Businesses suffered as well, despite the insurgents’ crude attempts at establishing courts and maintaining essential services. It was quickly clear that the rebels had neither aptitude for nor interest in running anything. Their checkpoints and roadside bombs made transportation a high-risk enterprise, even when the cargo consisted, as in Zaydan’s case, of cows and sheep. In town, the hallmarks of modern civilized life slipped away, one by one: garbage collection, phone service, electricity. Shopkeepers who tried to stay open found themselves subjected to arbitrary and occasionally bizarre regulations. In some neighborhoods, grocers were threatened with punishment if they displayed cucumbers and tomatoes in the same stall. The jihadists maintained that the vegetables resembled male and female body parts and should not be permitted to mingle.

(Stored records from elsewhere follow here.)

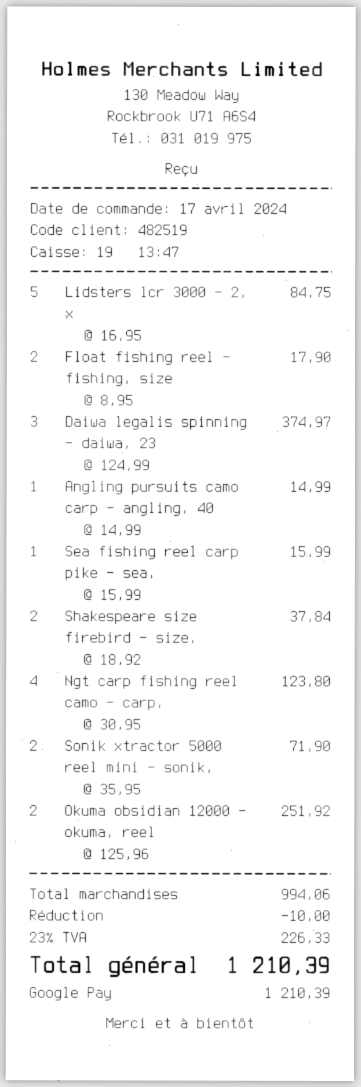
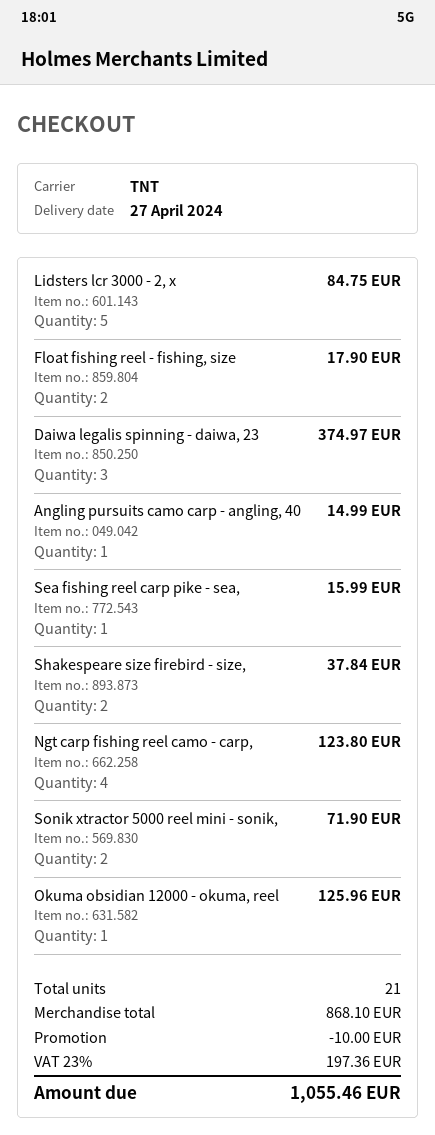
Okuma obsidian 12000 - okuma, reel: 2 for 251.92 -> 1 for 125.96
subtotal: 994.06 -> 868.10
tax: 23% = 226.33 -> 23% = 197.36
total: 1210.39 -> 1055.46

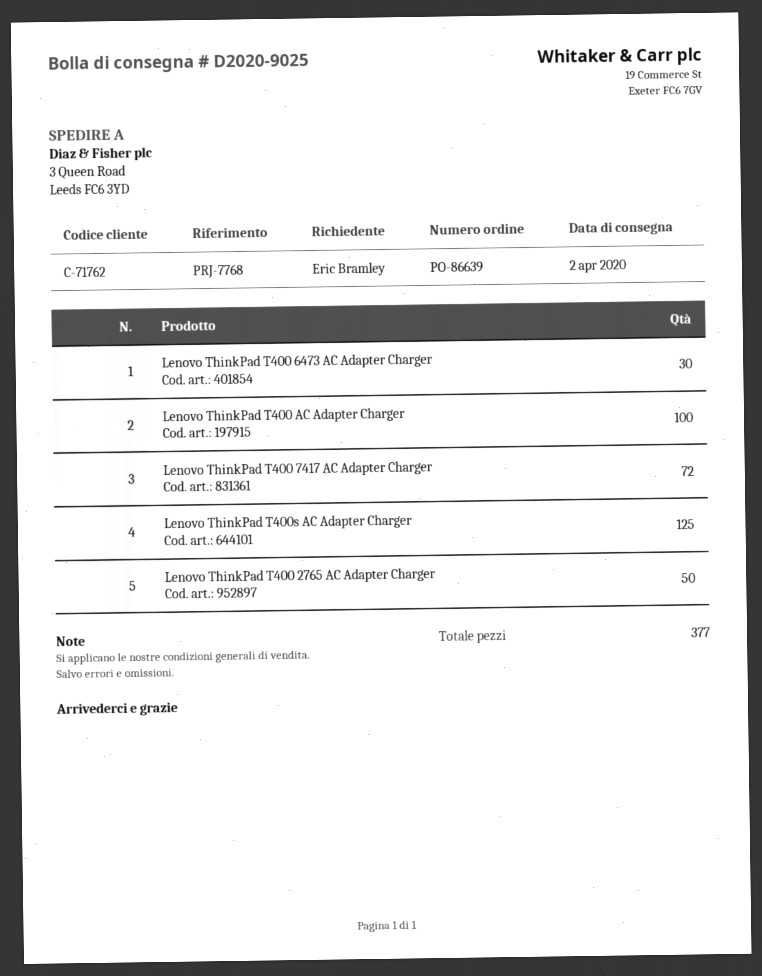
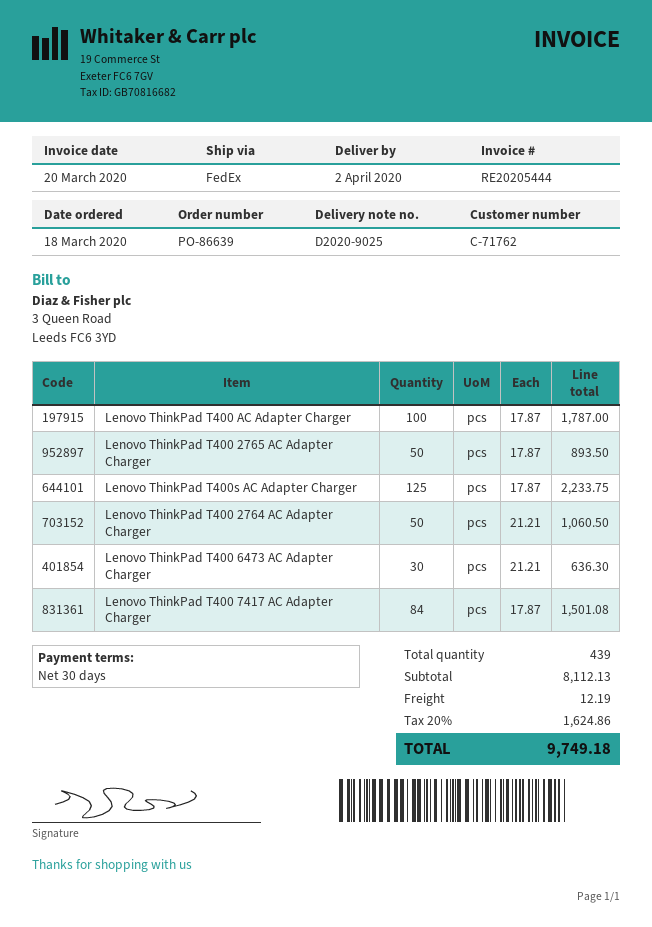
Lenovo ThinkPad T400 7417 AC Adapter Charger: 72 -> 84
Lenovo ThinkPad T400 2764 AC Adapter Charger: none -> 50
total quantity: 377 -> 439

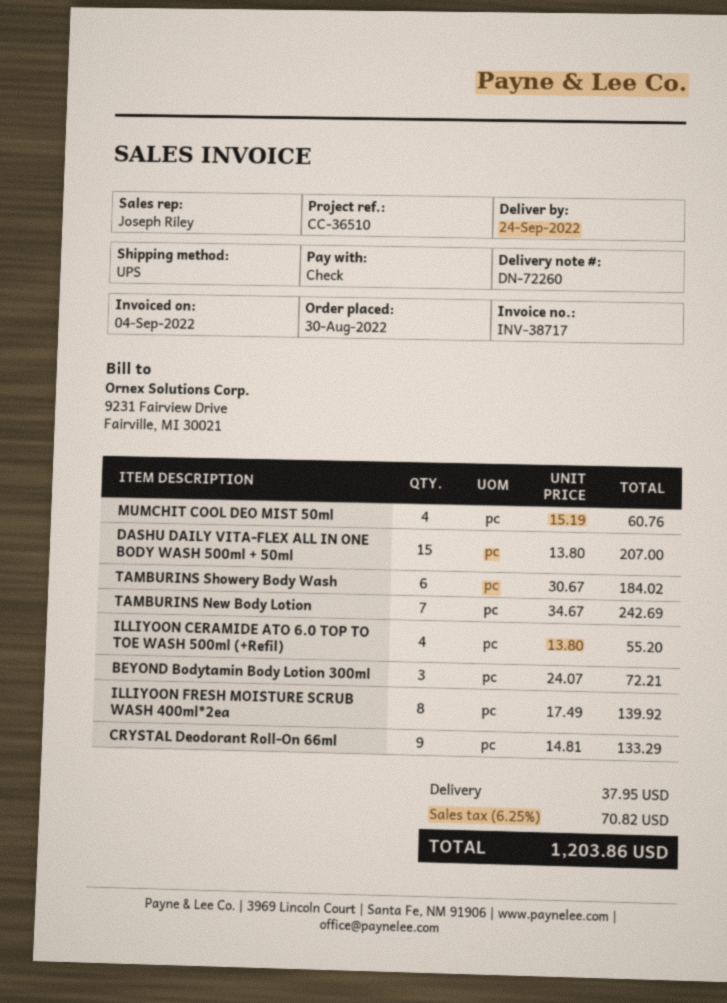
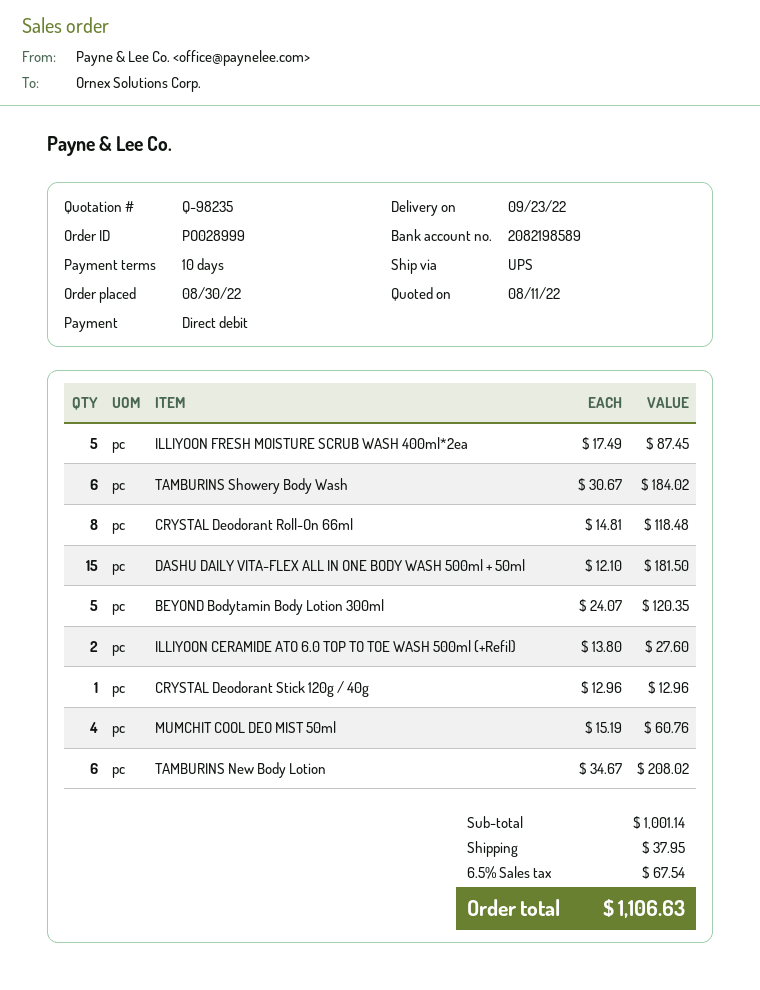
delivery date: 2022-09-24 -> 2022-09-23
payment method: cheque -> direct debit
DASHU DAILY VITA-FLEX ALL IN ONE BODY WASH 500ml + 50ml: 15 x 13.80 = 207.00 -> 15 x 12.10 = 181.50
TAMBURINS New Body Lotion: 7 x 34.67 = 242.69 -> 6 x 34.67 = 208.02
ILLIYOON CERAMIDE ATO 6.0 TOP TO TOE WASH 500ml (+Refil): 4 x 13.80 = 55.20 -> 2 x 13.80 = 27.60
BEYOND Bodytamin Body Lotion 300ml: 3 x 24.07 = 72.21 -> 5 x 24.07 = 120.35
ILLIYOON FRESH MOISTURE SCRUB WASH 400ml*2ea: 8 x 17.49 = 139.92 -> 5 x 17.49 = 87.45
CRYSTAL Deodorant Roll-On 66ml: 9 x 14.81 = 133.29 -> 8 x 14.81 = 118.48
CRYSTAL Deodorant Stick 120g / 40g: none -> 1 x 12.96 = 12.96
tax: 6.25% = 70.82 -> 6.5% = 67.54
total: 1203.86 -> 1106.63

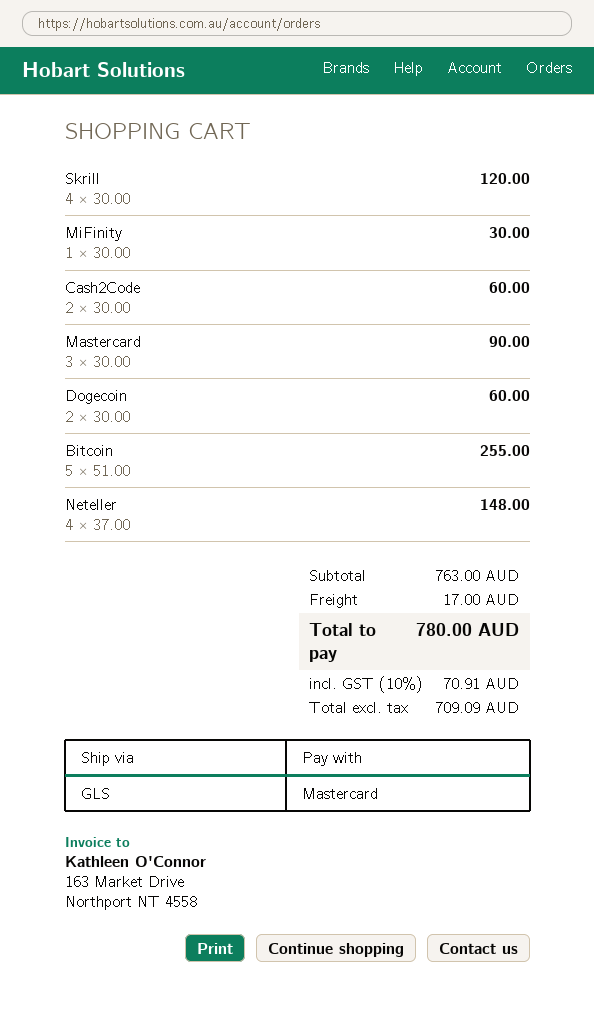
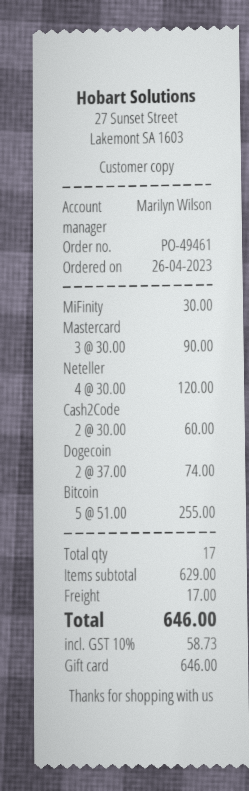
payment method: Mastercard -> gift card
Skrill: 4 x 30.00 = 120.00 -> none
Dogecoin: 2 x 30.00 = 60.00 -> 2 x 37.00 = 74.00
Neteller: 4 x 37.00 = 148.00 -> 4 x 30.00 = 120.00
subtotal: 763.00 -> 629.00
tax: 10% = 70.91 -> 10% = 58.73
total: 780.00 -> 646.00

Despite the hardships, some merchants chose to back the Islamists anyway, hoping at least to enjoy a measure of protection. Zaydan demurred. The presence of foreign troops in his city irritated him. Yet he was equally resentful of what he saw as the Islamists’ impertinence
in challenging the traditional authority of the tribes. He was appalled by the Islamists’ tactics and disdainful of their thuggish, swaggering behavior. He complained to friends about the personality cult that seemed to be developing around the Jordanian named Zarqawi, the black-clad phantom whose exploits were already legendary in some of the city’s neighborhoods.